Опоздавшие к лету - Лазарчук Андрей Геннадьевич. Страница 11
– Я все понял, – сказал Петер.
– Не сомневался в вас, – сказал господин Мархель. – У вас великолепные данные.
Без камеры – солнце ушло – Петер спустился вниз, к основным сооружениям. Стапель, понял он. Это стапель. Ничего себе… На прокатный стан это совершенно не похоже, господин Гуннар Мархель, наверное, и не видел никогда прокатного стана. Скорее всего это напоминает увеличенный раз в десять каркас товарного вагона… бог ты мой, вот это балки! Тавры два на три, не меньше. Петер уважительно похлопал ладонью по глухому железу. И вмурованы прямо в скальное основание – на какую глубину, интересно? Что тут от прокатного стана, так это роллинги – по ним, надо думать, будут катиться фермы моста. Но какое же усилие потребуется, чтобы их выдвигать, сотни тонн, если не тысячи… если не тысячи… Вот оно что! Это такие гидроцилиндры – мать твою… Даже сравнить не с чем. Ну, Юнгман, ну, инженер! Или вправду гений, или чокнутый. Впрочем, одно другому не мешает… одни глаза чего стоят…

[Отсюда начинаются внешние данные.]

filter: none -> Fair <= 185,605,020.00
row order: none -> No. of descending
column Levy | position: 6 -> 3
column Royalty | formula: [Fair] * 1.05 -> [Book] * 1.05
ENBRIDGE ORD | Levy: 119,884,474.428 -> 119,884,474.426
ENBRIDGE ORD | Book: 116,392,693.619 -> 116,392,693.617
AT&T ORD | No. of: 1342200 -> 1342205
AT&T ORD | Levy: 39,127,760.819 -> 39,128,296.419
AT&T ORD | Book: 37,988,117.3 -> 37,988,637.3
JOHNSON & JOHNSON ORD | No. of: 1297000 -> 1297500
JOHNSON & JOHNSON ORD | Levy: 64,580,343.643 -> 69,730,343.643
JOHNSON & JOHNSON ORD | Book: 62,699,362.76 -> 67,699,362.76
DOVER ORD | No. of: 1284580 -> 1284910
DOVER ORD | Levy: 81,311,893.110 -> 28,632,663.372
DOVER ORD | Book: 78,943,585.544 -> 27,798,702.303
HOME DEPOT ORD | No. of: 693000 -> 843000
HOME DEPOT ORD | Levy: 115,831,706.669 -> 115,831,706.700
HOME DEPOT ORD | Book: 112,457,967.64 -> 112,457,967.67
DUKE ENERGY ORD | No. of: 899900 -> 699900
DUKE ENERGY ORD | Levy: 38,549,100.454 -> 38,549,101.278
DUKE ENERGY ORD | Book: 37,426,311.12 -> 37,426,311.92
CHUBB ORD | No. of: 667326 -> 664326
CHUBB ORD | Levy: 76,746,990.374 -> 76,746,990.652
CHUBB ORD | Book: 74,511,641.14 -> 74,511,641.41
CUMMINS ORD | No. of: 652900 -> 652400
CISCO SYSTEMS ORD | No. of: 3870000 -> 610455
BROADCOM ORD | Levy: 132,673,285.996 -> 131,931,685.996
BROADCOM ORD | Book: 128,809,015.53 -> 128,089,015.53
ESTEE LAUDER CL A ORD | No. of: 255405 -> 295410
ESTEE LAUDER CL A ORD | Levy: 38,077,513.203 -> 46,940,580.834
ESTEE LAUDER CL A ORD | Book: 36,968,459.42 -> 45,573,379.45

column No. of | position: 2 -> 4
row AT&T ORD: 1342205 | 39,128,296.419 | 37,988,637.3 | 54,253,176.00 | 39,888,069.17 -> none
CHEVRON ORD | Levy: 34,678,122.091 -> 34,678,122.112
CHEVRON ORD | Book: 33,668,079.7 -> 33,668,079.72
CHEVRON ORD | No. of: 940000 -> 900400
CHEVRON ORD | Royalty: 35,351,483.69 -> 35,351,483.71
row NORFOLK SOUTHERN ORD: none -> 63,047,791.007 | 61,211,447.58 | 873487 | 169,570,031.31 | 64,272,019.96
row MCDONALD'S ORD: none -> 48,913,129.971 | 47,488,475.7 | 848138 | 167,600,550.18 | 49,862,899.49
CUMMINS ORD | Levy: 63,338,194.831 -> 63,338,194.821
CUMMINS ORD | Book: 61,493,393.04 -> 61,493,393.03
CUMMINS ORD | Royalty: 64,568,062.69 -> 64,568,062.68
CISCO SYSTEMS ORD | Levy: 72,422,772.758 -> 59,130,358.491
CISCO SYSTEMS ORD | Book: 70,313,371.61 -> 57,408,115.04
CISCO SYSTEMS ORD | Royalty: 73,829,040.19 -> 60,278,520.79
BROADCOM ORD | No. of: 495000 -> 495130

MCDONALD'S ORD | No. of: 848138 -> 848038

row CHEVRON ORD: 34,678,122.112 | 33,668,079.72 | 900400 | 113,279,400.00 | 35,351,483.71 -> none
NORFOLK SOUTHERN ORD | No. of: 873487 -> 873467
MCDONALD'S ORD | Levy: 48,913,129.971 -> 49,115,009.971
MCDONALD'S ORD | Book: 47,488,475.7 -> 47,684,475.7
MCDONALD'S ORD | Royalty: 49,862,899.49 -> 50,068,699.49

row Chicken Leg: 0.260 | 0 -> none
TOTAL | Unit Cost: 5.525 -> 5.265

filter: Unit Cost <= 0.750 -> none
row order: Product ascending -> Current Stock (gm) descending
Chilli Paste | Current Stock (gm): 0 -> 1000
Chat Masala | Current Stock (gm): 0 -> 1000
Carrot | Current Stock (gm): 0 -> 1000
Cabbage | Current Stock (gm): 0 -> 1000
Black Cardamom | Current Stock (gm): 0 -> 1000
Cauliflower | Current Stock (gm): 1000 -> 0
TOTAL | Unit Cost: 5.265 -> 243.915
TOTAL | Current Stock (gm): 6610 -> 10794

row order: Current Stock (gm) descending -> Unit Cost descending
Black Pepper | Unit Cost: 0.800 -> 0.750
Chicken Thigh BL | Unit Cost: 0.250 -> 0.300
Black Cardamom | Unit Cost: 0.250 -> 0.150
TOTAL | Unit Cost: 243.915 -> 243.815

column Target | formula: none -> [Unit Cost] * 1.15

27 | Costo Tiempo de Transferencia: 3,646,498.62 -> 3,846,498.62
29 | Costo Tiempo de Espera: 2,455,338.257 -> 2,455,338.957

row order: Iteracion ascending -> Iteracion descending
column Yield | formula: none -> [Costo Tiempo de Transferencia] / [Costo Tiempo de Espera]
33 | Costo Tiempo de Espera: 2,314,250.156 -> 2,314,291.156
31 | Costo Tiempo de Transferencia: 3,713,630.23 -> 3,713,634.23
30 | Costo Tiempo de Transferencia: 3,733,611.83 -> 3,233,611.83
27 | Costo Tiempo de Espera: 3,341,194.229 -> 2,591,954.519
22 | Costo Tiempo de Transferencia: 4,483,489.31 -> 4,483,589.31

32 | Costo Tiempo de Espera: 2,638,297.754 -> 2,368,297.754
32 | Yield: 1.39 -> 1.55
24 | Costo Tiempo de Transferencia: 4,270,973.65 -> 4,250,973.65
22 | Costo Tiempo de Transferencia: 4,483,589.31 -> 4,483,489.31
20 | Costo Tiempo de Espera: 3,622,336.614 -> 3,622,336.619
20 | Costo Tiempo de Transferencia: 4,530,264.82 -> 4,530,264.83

– Дайте свет! Репетируем сцену в штабе. Господа генералы, вокруг стола, пожалуйста. Вы заинтересованы, но недоверчивы… изображайте недоверие! Хорошо, вот так. Юнгман, говорите, доказывайте, горячитесь! Лицом работайте! Лицом, говорю! Хорошо! Но, начинай. Ты раньше всех все понял – выходи вперед, жми ему руку, хлопни по плечу… хорошо. Юнгман, про лицо не забывай! Все! На исходные. Приготовились. Внимание. Мотор! Пошла съемка! Господа генералы… недоверчивость, недоверчивость изображайте… вот вы, слева, наклонитесь чуть вперед… достаточно. Юнгман, лицо! Играй лицом, скотина! Желваками играй! Стоп! Все сначала. На исходную. Внимание. Мотор! Пошла съемка! Генералы, недоверчивость, недо… отлично, источайте недоверчивость, так его, так! Отлично! Юнгман, что ты стоишь, как этот самый, ну же! Молодец! Давай! Хорошо, хорошо! Еще продержись немного… Йо, пошел! Чуть ко мне развернись, совсем немного, вот так, руку пожми, руку… Юнгман, лицо!!! Держи лицо! По плечу, да покрепче – отлично! Просто отлично! Все. Все пока свободны. Милле, пленки проявить, и на просмотр.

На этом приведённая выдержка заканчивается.